------ Information ------

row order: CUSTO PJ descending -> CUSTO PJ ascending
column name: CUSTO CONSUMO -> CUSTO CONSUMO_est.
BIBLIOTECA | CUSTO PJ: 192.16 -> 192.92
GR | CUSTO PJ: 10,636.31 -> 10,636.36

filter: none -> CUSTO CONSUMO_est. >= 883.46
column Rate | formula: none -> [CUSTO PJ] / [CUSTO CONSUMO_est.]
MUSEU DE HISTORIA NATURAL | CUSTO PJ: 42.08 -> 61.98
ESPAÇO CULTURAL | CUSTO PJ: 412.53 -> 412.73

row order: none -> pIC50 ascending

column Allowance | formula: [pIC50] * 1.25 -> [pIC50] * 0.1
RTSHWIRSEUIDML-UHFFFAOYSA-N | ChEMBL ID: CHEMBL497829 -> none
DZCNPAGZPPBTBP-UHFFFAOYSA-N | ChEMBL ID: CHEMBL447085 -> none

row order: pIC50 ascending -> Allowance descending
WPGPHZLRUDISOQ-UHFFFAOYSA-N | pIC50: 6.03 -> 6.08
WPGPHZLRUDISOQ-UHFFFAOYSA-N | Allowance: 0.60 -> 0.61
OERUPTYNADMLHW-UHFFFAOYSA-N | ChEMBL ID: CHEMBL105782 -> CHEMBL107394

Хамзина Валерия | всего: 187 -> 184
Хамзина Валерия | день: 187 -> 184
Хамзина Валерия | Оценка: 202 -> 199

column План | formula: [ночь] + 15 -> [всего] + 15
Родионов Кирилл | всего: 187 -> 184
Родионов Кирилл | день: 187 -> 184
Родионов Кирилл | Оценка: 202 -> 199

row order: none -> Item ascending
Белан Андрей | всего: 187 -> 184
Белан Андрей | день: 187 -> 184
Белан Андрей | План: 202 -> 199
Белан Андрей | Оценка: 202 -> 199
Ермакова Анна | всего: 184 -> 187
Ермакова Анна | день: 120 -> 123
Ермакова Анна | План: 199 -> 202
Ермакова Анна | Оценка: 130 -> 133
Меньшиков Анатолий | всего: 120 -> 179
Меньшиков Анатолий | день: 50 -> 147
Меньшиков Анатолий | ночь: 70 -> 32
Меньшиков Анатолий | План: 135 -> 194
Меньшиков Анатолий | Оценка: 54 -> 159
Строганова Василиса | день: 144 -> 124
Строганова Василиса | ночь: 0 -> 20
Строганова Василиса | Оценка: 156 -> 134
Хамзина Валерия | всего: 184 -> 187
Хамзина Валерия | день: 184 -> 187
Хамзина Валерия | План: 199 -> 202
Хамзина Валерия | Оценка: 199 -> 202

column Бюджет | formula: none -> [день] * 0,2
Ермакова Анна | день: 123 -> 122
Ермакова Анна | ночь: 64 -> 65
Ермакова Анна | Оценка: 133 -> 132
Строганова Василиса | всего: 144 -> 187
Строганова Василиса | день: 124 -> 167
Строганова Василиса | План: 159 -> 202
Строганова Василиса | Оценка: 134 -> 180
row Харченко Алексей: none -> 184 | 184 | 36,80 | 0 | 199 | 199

------

--- Problem requirements ---
Reproduce each entry above. Every word must match.

--- Written response ---
row order: CUSTO PJ descending -> CUSTO PJ ascending
column name: CUSTO CONSUMO -> CUSTO CONSUMO_est.
BIBLIOTECA | CUSTO PJ: 192.16 -> 192.92
GR | CUSTO PJ: 10,636.31 -> 10,636.36

filter: none -> CUSTO CONSUMO_est. >= 883.46
column Rate | formula: none -> [CUSTO PJ] / [CUSTO CONSUMO_est.]
MUSEU DE HISTORIA NATURAL | CUSTO PJ: 42.08 -> 61.98
ESPAÇO CULTURAL | CUSTO PJ: 412.53 -> 412.73

row order: none -> pIC50 ascending

column Allowance | formula: [pIC50] * 1.25 -> [pIC50] * 0.1
RTSHWIRSEUIDML-UHFFFAOYSA-N | ChEMBL ID: CHEMBL497829 -> none
DZCNPAGZPPBTBP-UHFFFAOYSA-N | ChEMBL ID: CHEMBL447085 -> none

row order: pIC50 ascending -> Allowance descending
WPGPHZLRUDISOQ-UHFFFAOYSA-N | pIC50: 6.03 -> 6.08
WPGPHZLRUDISOQ-UHFFFAOYSA-N | Allowance: 0.60 -> 0.61
OERUPTYNADMLHW-UHFFFAOYSA-N | ChEMBL ID: CHEMBL105782 -> CHEMBL107394

Хамзина Валерия | всего: 187 -> 184
Хамзина Валерия | день: 187 -> 184
Хамзина Валерия | Оценка: 202 -> 199

column План | formula: [ночь] + 15 -> [всего] + 15
Родионов Кирилл | всего: 187 -> 184
Родионов Кирилл | день: 187 -> 184
Родионов Кирилл | Оценка: 202 -> 199

row order: none -> Item ascending
Белан Андрей | всего: 187 -> 184
Белан Андрей | день: 187 -> 184
Белан Андрей | План: 202 -> 199
Белан Андрей | Оценка: 202 -> 199
Ермакова Анна | всего: 184 -> 187
Ермакова Анна | день: 120 -> 123
Ермакова Анна | План: 199 -> 202
Ермакова Анна | Оценка: 130 -> 133
Меньшиков Анатолий | всего: 120 -> 179
Меньшиков Анатолий | день: 50 -> 147
Меньшиков Анатолий | ночь: 70 -> 32
Меньшиков Анатолий | План: 135 -> 194
Меньшиков Анатолий | Оценка: 54 -> 159
Строганова Василиса | день: 144 -> 124
Строганова Василиса | ночь: 0 -> 20
Строганова Василиса | Оценка: 156 -> 134
Хамзина Валерия | всего: 184 -> 187
Хамзина Валерия | день: 184 -> 187
Хамзина Валерия | План: 199 -> 202
Хамзина Валерия | Оценка: 199 -> 202

column Бюджет | formula: none -> [день] * 0,2
Ермакова Анна | день: 123 -> 122
Ермакова Анна | ночь: 64 -> 65
Ермакова Анна | Оценка: 133 -> 132
Строганова Василиса | всего: 144 -> 187
Строганова Василиса | день: 124 -> 167
Строганова Василиса | План: 159 -> 202
Строганова Василиса | Оценка: 134 -> 180
row Харченко Алексей: none -> 184 | 184 | 36,80 | 0 | 199 | 199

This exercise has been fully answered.